TILs were profiled by FC 2 days after the third and final antibody treatment. Shown are the percentages of TILs expressing GITR (a); the frequencies of TILs that were CD4 Tregs (b), CD4 Teff cells (c), and CD8 T cells (d); and the frequencies of GITR⁺ cells within the CD4 Treg (e), CD4 Teff cell (f), and CD8 T cell (g) TIL fractions. *, p ≤ 0.05; **, p ≤ 0.01; ***, p ≤ 0.001 by 1-way ANOVA followed by Tukey’s multiple comparison test.

Figure 3.. GITR expression within the tumor microenvironment is associated with a high frequency of TILs.

(a-c) IHC analyses of (a) GITR expression, (b) CD8 expression, and (c) CD4 expression in HCC, NSCLC, RCC, pancreatic carcinoma (PaCa), and head and neck carcinoma (H&N). (c) Representative single stain IHC images showing CD4; CD8; GITR expression in NSCLC, RCC and PaCa. (e) Regression analysis showing comparison of findings of IHC and FC from the three tumor types analyzed by both methods using regression showing expression of CD4, CD3, CD8, Treg/Foxp3, and GITR. The two methods showed strong positive correlation for HCC, NSCLC, and RCC. *, p ≤ 0.05; **, p ≤ 0.01; ***, p ≤ 0.001; ****, p ≤ 0.0001. Numbers of tumor samples analyzed are shown in Table 1.
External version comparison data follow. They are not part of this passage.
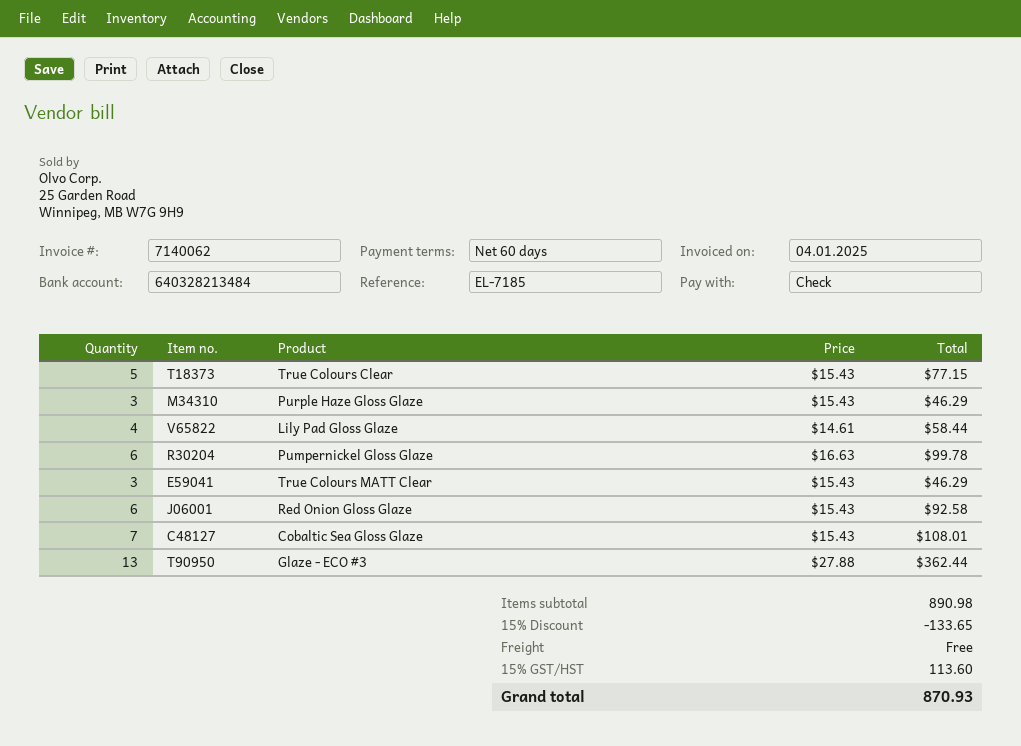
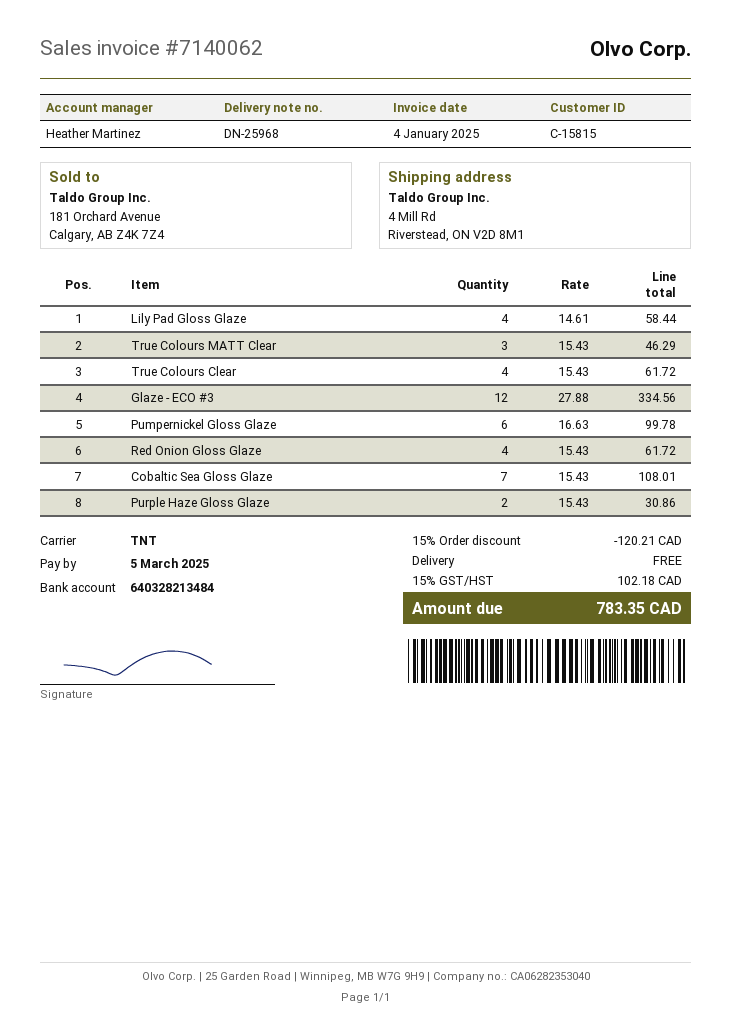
True Colours Clear: 5 x 15.43 = 77.15 -> 4 x 15.43 = 61.72
Purple Haze Gloss Glaze: 3 x 15.43 = 46.29 -> 2 x 15.43 = 30.86
Red Onion Gloss Glaze: 6 x 15.43 = 92.58 -> 4 x 15.43 = 61.72
Glaze - ECO #3: 13 x 27.88 = 362.44 -> 12 x 27.88 = 334.56
discount: 15% = 133.65 -> 15% = 120.21
tax: 15% = 113.60 -> 15% = 102.18
total: 870.93 -> 783.35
Figure 4.. The frequency of expression of GITR is higher in Tregs than in effector T cells (CD4 and CD8).

Using FC, the frequencies of GITR⁺ cells as a fraction of CD4 Tregs, CD4 Teff cells, and CD8 T cells were calculated for HCC (a), NSCLC (b), RCC (c) and Melanoma (d). *, p ≤ 0.05; **, p ≤ 0.01; ***, p ≤ 0.001; ****, p ≤ 0.0001. Numbers of tumor samples analyzed are shown in Table 1.

Figure 5.. The amount of GITR on a per-cell basis is higher in Tregs than in effector T cells (CD4 and CD8).

Using FC, the MFI of CD4⁺GITR⁺ Tregs, CD4⁺GITR⁺ Teff cells, and CD8⁺GITR⁺ T cells was measured in HCC (a), NSCLC (b) RCC (c) and Mel (d). * indicates, p ≤ 0.05; **, p ≤ 0.01; ***, p ≤ 0.001; ****, p ≤ 0.0001. Numbers of tumor samples analyzed are shown in Table 1.